→ Problem to solve
Restate all of the following data exactly, keeping any images out of the copy.

Dataset excerpts:
------
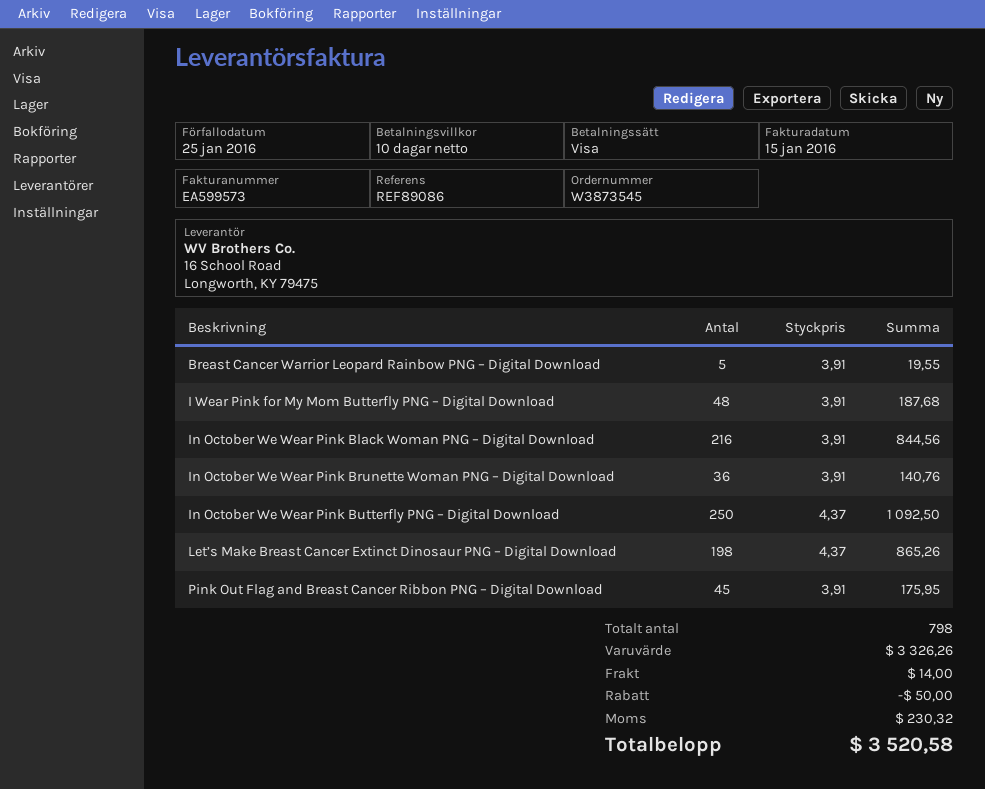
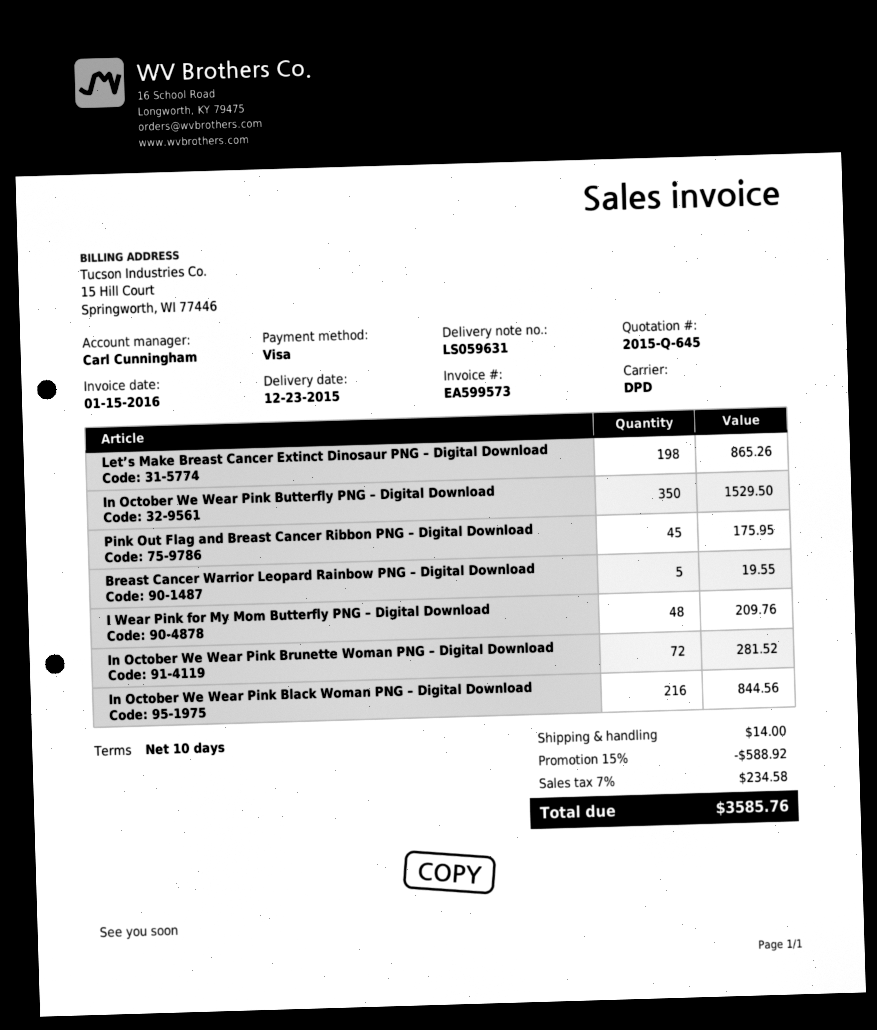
I Wear Pink for My Mom Butterfly PNG – Digital Download: 48 for 187.68 -> 48 for 209.76
In October We Wear Pink Brunette Woman PNG – Digital Download: 36 for 140.76 -> 72 for 281.52
In October We Wear Pink Butterfly PNG – Digital Download: 250 for 1092.50 -> 350 for 1529.50
discount: 50.00 -> 588.92
tax: 230.32 -> 234.58
total: 3520.58 -> 3585.76

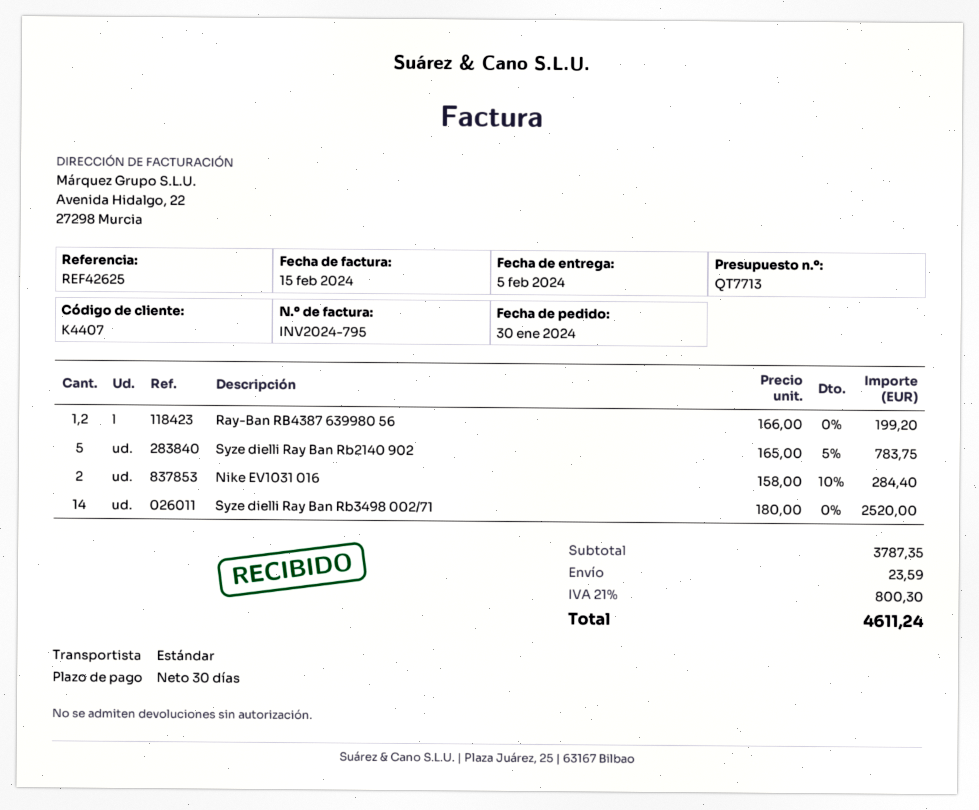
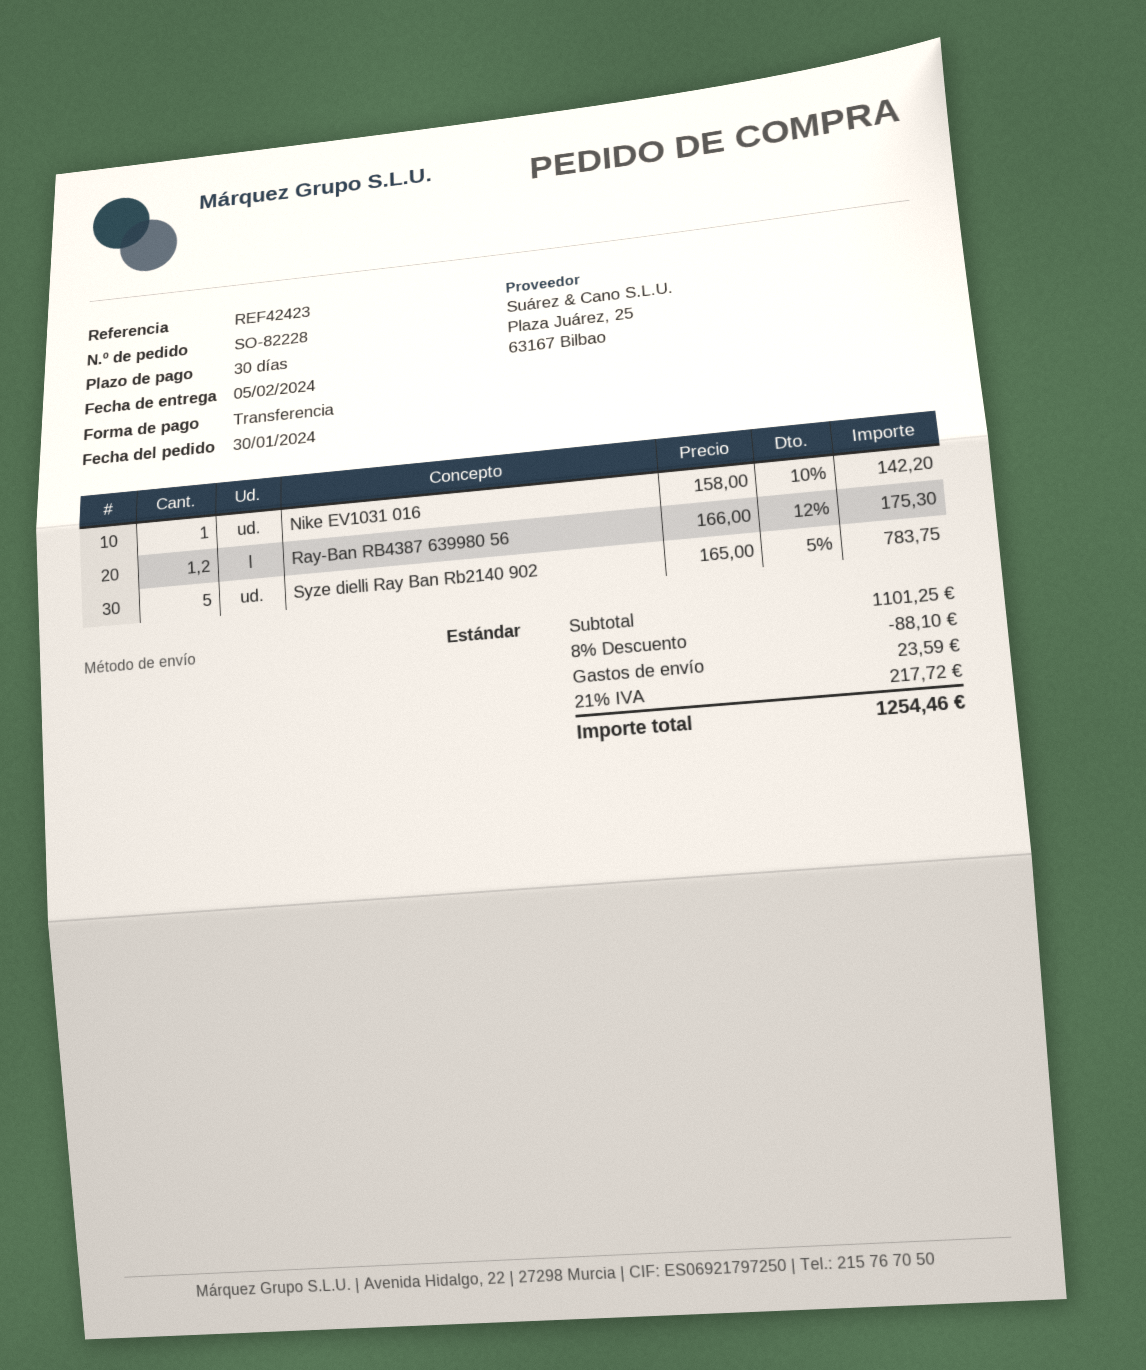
reference: REF42625 -> REF42423
Ray-Ban RB4387 639980 56: 1.2 x 166.00 = 199.20 -> 1.2 x 166.00 - 12% = 175.30
Nike EV1031 016: 2 x 158.00 - 10% = 284.40 -> 1 x 158.00 - 10% = 142.20
Syze dielli Ray Ban Rb3498 002/71: 14 x 180.00 = 2520.00 -> none
subtotal: 3787.35 -> 1101.25
discount: none -> 8% = 88.10
tax: 21% = 800.30 -> 21% = 217.72
total: 4611.24 -> 1254.46

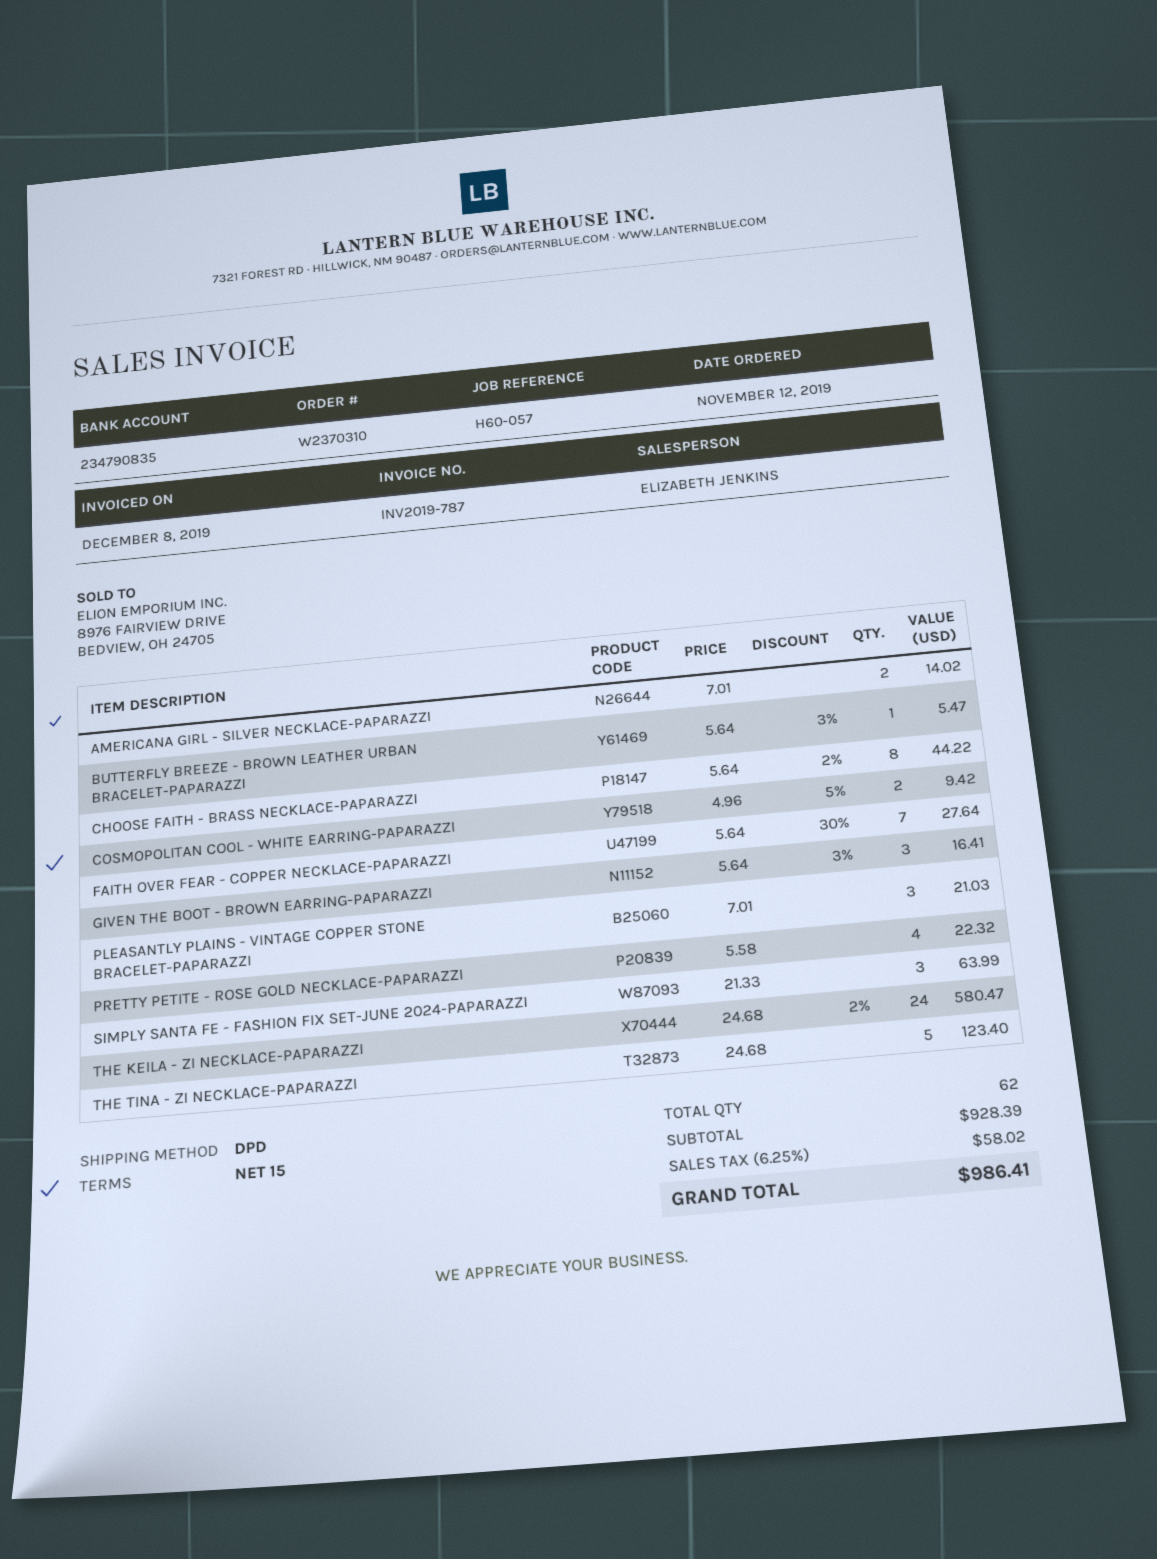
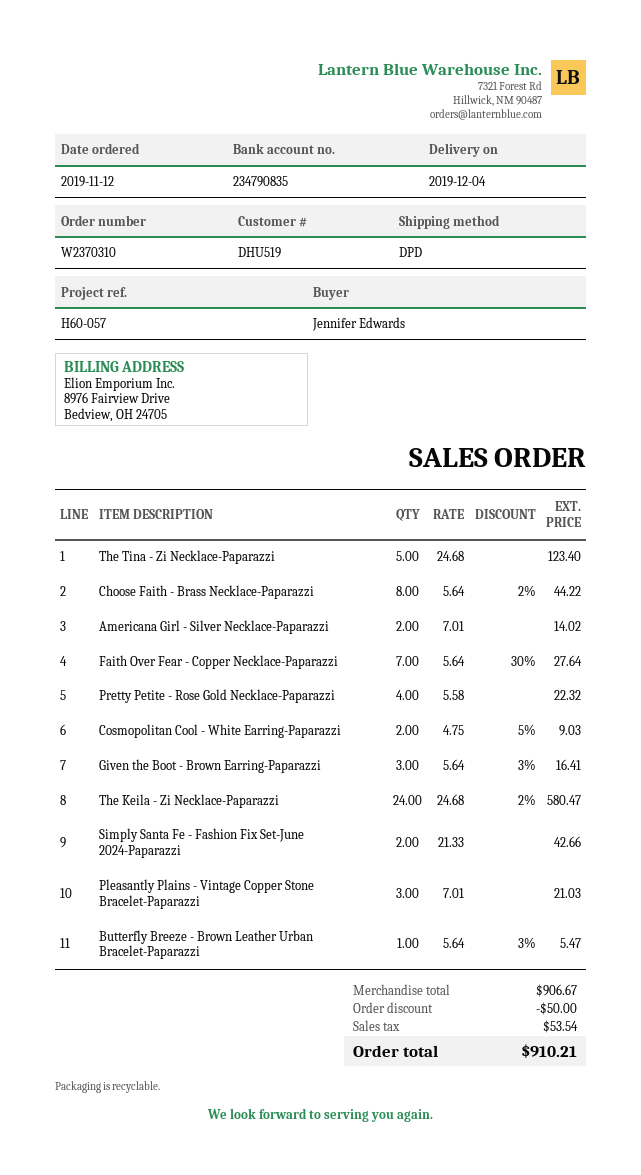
COSMOPOLITAN COOL - WHITE EARRING-PAPARAZZI: 2 x 4.96 - 5% = 9.42 -> 2 x 4.75 - 5% = 9.03
SIMPLY SANTA FE - FASHION FIX SET-JUNE 2024-PAPARAZZI: 3 x 21.33 = 63.99 -> 2 x 21.33 = 42.66
subtotal: 928.39 -> 906.67
discount: none -> 50.00
tax: 58.02 -> 53.54
total: 986.41 -> 910.21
------
→ Written answer
I Wear Pink for My Mom Butterfly PNG – Digital Download: 48 for 187.68 -> 48 for 209.76
In October We Wear Pink Brunette Woman PNG – Digital Download: 36 for 140.76 -> 72 for 281.52
In October We Wear Pink Butterfly PNG – Digital Download: 250 for 1092.50 -> 350 for 1529.50
discount: 50.00 -> 588.92
tax: 230.32 -> 234.58
total: 3520.58 -> 3585.76

reference: REF42625 -> REF42423
Ray-Ban RB4387 639980 56: 1.2 x 166.00 = 199.20 -> 1.2 x 166.00 - 12% = 175.30
Nike EV1031 016: 2 x 158.00 - 10% = 284.40 -> 1 x 158.00 - 10% = 142.20
Syze dielli Ray Ban Rb3498 002/71: 14 x 180.00 = 2520.00 -> none
subtotal: 3787.35 -> 1101.25
discount: none -> 8% = 88.10
tax: 21% = 800.30 -> 21% = 217.72
total: 4611.24 -> 1254.46

COSMOPOLITAN COOL - WHITE EARRING-PAPARAZZI: 2 x 4.96 - 5% = 9.42 -> 2 x 4.75 - 5% = 9.03
SIMPLY SANTA FE - FASHION FIX SET-JUNE 2024-PAPARAZZI: 3 x 21.33 = 63.99 -> 2 x 21.33 = 42.66
subtotal: 928.39 -> 906.67
discount: none -> 50.00
tax: 58.02 -> 53.54
total: 986.41 -> 910.21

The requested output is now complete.